Время от времени дела выгоняли его к людям. Он брел вниз, к сдававшимся внаем домикам, теперь больше похожим на хибары, облезлым и ветшающим, стучал в дверь - его встречало угрюмое мужское или ожесточенное женское лицо, из-за материнских юбок, как зверьки, выглядывали детишки - и просил заплатить за аренду. Иногда ему давали скупое подаяние. Иногда принимались канючить или грубить, он никогда особенно не вникал в то, что ему говорили. Иногда они ничего не говорили - просто смотрели на него и захлопывали дверь или смотрели молча, пока он не уходил прочь, как человек, совершивший что-то постыдное. Мистер Доррити давно уже умер, и некому было подсказать ему, как говорить и что делать. Правда, оставался небольшой банковский вклад, благодаря которому даже в тяжелые тридцатые Болтон мог существовать.

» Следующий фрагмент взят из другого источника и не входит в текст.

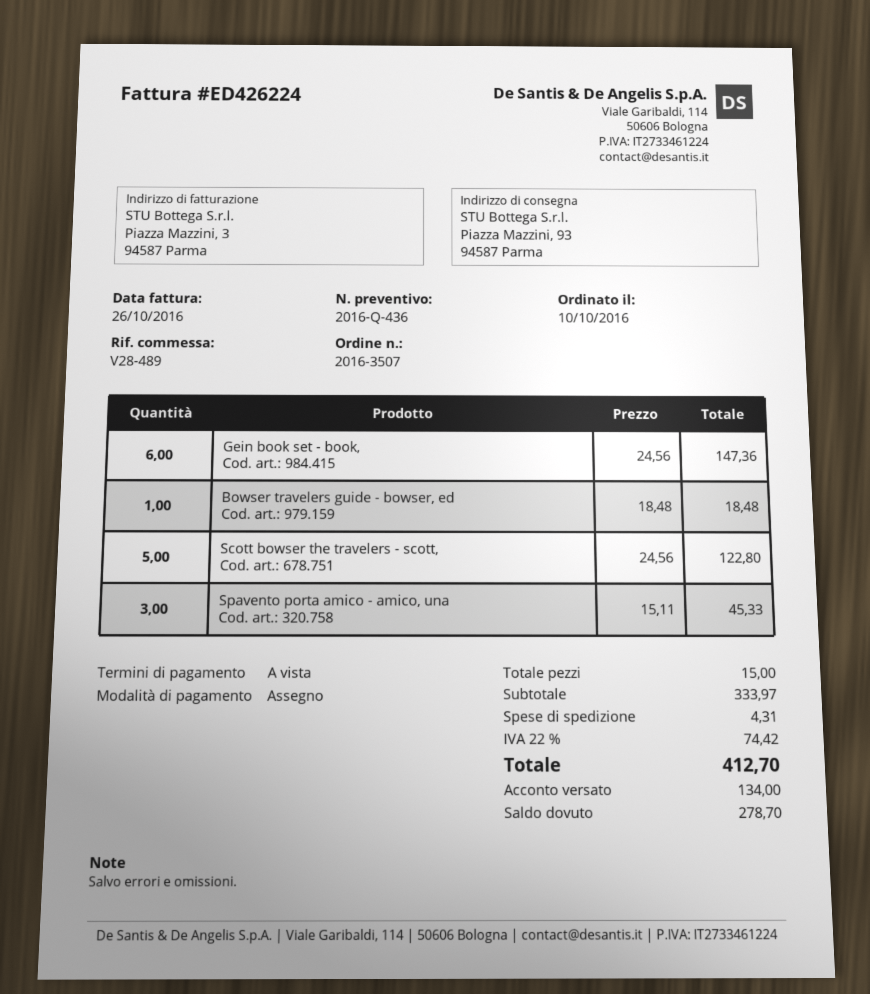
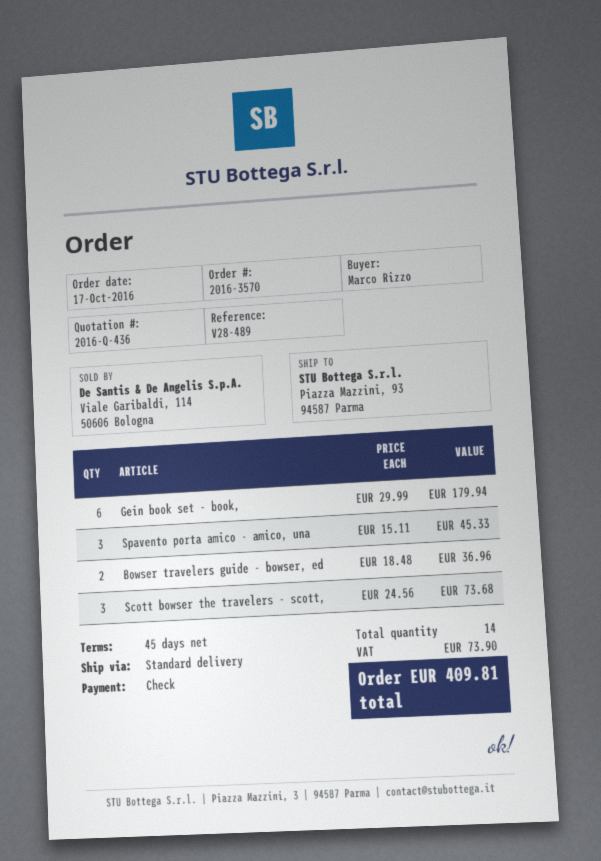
order number: 2016-3507 -> 2016-3570
order date: 2016-10-10 -> 2016-10-17
payment terms: on receipt -> 45 days
Gein book set - book,: 6 x 24.56 = 147.36 -> 6 x 29.99 = 179.94
Bowser travelers guide - bowser, ed: 1 x 18.48 = 18.48 -> 2 x 18.48 = 36.96
Scott bowser the travelers - scott,: 5 x 24.56 = 122.80 -> 3 x 24.56 = 73.68
total quantity: 15 -> 14
shipping: 4.31 -> none
tax: 74.42 -> 73.90
total: 412.70 -> 409.81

Болтон продолжал существовать благодаря банковскому вкладу и церкви. Вклад давал ему пищу. Церковь - основание для того, чтобы ее принимать. Он не сделался набожнее, но ходил теперь к каждой службе. В последние годы перед смертью матери он посещал церковь нечасто, но на похоронах люди, даже те, чьи имена он забыл, отнеслись к нему очень тепло. Церковь была тем местом, куда он мог уйти от дома, от чердака, от самого себя, от всех этих лет.
Если бы не церковь, он никогда бы не встретил миссис Партон.
Миссис Партон была дочерью бедного фермера, прозябавшего по соседству с округом Каррадерс, на тощих южных землях, где среди голых известняковых глыб росли мерилендские дубы и лавр и еще до сухого закона в кедровых дебрях прятались самогонные аппараты. Совсем девчонкой она вышла за мистера Партона, коммивояжера скобяной компании, работавшего в тех краях. Году примерно в 1920-м мистер Партон открыл в Бардсвилле фирму по продаже дешевых автомобилей, преуспел, родил сына и умер, оставив миссис Партон приличную сумму на счету в банке и тем самым обеспечив ей все доступные в Бардсвилле блага.